Abstract

This review examines the physiologic mechanisms responsible for persistent maximum expiratory airflow limitation in nonsmoking patients with acute and chronic moderate to severe persistent asthma in comparison to chronic obstructive pulmonary disease. The phenomenon of acute but reversible loss of lung elastic recoil during acute asthma is reviewed, although no plausible pathophysiologic explanation has been offered. Nonsmoking adults with stable asthma and persistent maximum expiratory airflow limitation, despite optimal polytherapy, were shown to have unsuspected and unexplained marked loss of lung elastic recoil in the absence of lung computed tomography scored emphysema. This condition resulted in up to 50% reduction in maximum expiratory airflow.
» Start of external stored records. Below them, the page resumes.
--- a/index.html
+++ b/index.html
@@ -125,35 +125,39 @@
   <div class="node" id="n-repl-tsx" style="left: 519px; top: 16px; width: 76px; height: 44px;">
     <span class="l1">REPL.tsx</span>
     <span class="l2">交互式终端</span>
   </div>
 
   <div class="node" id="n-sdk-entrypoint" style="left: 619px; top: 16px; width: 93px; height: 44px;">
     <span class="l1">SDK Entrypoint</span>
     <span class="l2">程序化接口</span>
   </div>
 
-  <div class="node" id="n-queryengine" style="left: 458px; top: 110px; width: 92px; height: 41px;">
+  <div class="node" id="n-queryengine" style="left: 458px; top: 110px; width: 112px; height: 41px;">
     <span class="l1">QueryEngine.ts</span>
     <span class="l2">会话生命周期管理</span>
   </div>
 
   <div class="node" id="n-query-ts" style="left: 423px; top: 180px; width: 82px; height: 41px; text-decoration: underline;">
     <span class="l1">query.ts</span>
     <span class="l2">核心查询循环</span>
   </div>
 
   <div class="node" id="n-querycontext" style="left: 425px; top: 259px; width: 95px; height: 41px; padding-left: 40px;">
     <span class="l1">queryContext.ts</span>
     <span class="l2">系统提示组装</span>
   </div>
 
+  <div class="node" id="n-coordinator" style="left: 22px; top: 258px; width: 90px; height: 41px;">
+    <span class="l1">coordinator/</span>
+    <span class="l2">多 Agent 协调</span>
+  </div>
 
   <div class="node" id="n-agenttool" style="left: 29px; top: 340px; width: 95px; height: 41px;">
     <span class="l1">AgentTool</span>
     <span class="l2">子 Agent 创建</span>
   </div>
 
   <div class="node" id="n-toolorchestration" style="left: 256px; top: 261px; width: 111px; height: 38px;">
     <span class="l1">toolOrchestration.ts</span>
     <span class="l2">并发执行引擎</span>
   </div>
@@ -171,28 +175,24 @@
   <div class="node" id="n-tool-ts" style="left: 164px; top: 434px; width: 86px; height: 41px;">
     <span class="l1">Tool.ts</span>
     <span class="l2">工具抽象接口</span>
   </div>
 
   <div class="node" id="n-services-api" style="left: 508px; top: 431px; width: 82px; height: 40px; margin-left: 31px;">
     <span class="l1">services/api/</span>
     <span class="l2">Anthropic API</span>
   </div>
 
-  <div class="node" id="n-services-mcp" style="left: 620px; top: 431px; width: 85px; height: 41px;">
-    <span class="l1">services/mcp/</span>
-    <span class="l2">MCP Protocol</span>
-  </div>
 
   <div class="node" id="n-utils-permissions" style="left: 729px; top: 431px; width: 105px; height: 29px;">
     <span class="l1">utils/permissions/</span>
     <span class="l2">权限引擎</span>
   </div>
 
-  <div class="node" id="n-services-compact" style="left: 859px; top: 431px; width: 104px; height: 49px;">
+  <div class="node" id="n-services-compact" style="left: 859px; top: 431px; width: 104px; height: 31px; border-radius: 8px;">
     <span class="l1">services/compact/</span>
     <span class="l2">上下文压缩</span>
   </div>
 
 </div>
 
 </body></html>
Furthermore, these patients remain at high risk for adverse clinical events, including near-fatal asthma. In chronic obstructive pulmonary disease, reduction in maximum expiratory airflow is related to variable extent of loss of lung elastic recoil secondary to emphysema and concurrent intrinsic airway obstruction or obliteration of small airways. There is also an unexplained loss of lung elastic recoil in primary intrinsic small airways disease in the absence of emphysema. Nonsmoking patients with moderate-severe persistent asthma and patients with smoking-related chronic obstructive pulmonary disease share similar physiologic mechanisms of expiratory airflow limitation, but probably caused by different anatomic abnormalities.